EXERCISE INSTRUCTIONS:
Transcribe every entry exactly, leaving out any pictures.
DATA SECTION section start
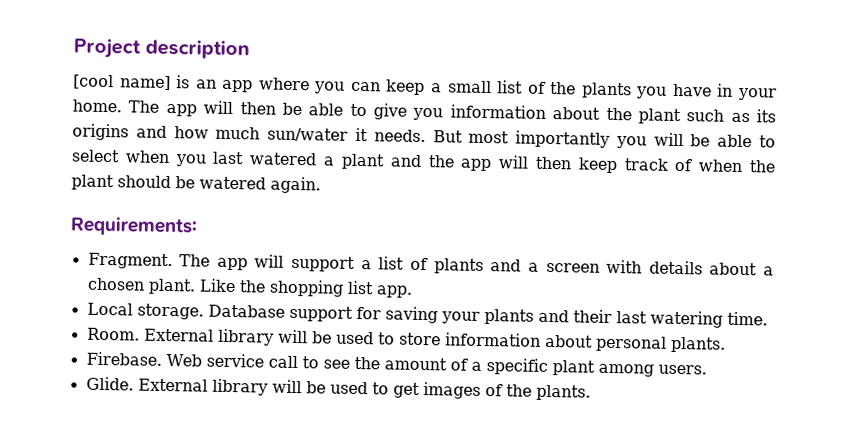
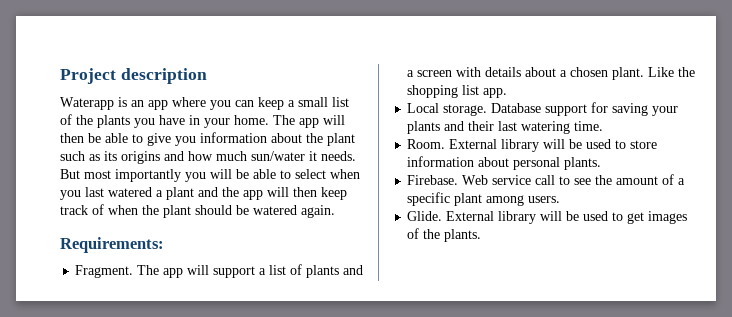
[73,74,171,91] [cool name] -> [60,97,114,110] Waterapp

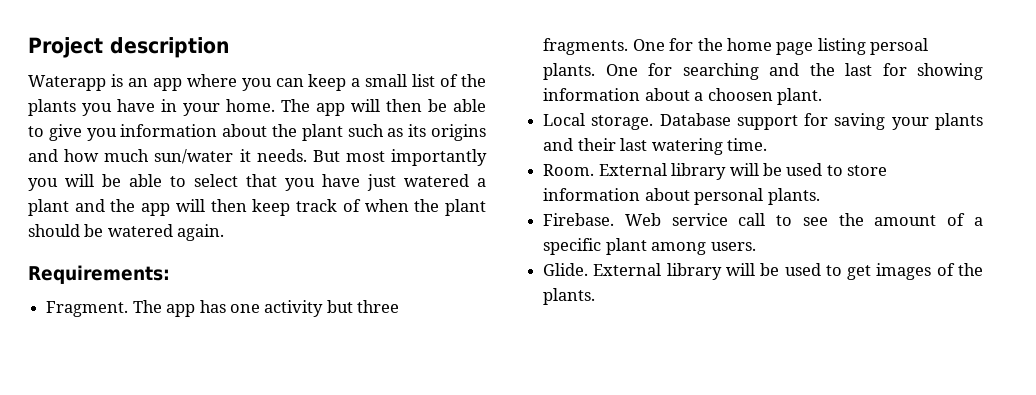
[330,169,360,179] [60,187,104,200] when you last -> [246,174,396,191] that you have just
[187,264,364,278] [407,67,522,77] will support a list of plants and a screen with details -> [199,300,400,317] [543,38,929,55] [543,63,983,80] [543,88,641,101] has one activity but three fragments. One for the home page listing persoal plants. One for searching and the last for showing information
[570,67,609,77] chosen -> [707,88,773,101] choosen
[648,67,696,77] [407,85,508,98] Like the shopping list app. -> (822, 96) none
DATA SECTION section end
EXPECTED ANSWER:
[73,74,171,91] [cool name] -> [60,97,114,110] Waterapp

[330,169,360,179] [60,187,104,200] when you last -> [246,174,396,191] that you have just
[187,264,364,278] [407,67,522,77] will support a list of plants and a screen with details -> [199,300,400,317] [543,38,929,55] [543,63,983,80] [543,88,641,101] has one activity but three fragments. One for the home page listing persoal plants. One for searching and the last for showing information
[570,67,609,77] chosen -> [707,88,773,101] choosen
[648,67,696,77] [407,85,508,98] Like the shopping list app. -> (822, 96) none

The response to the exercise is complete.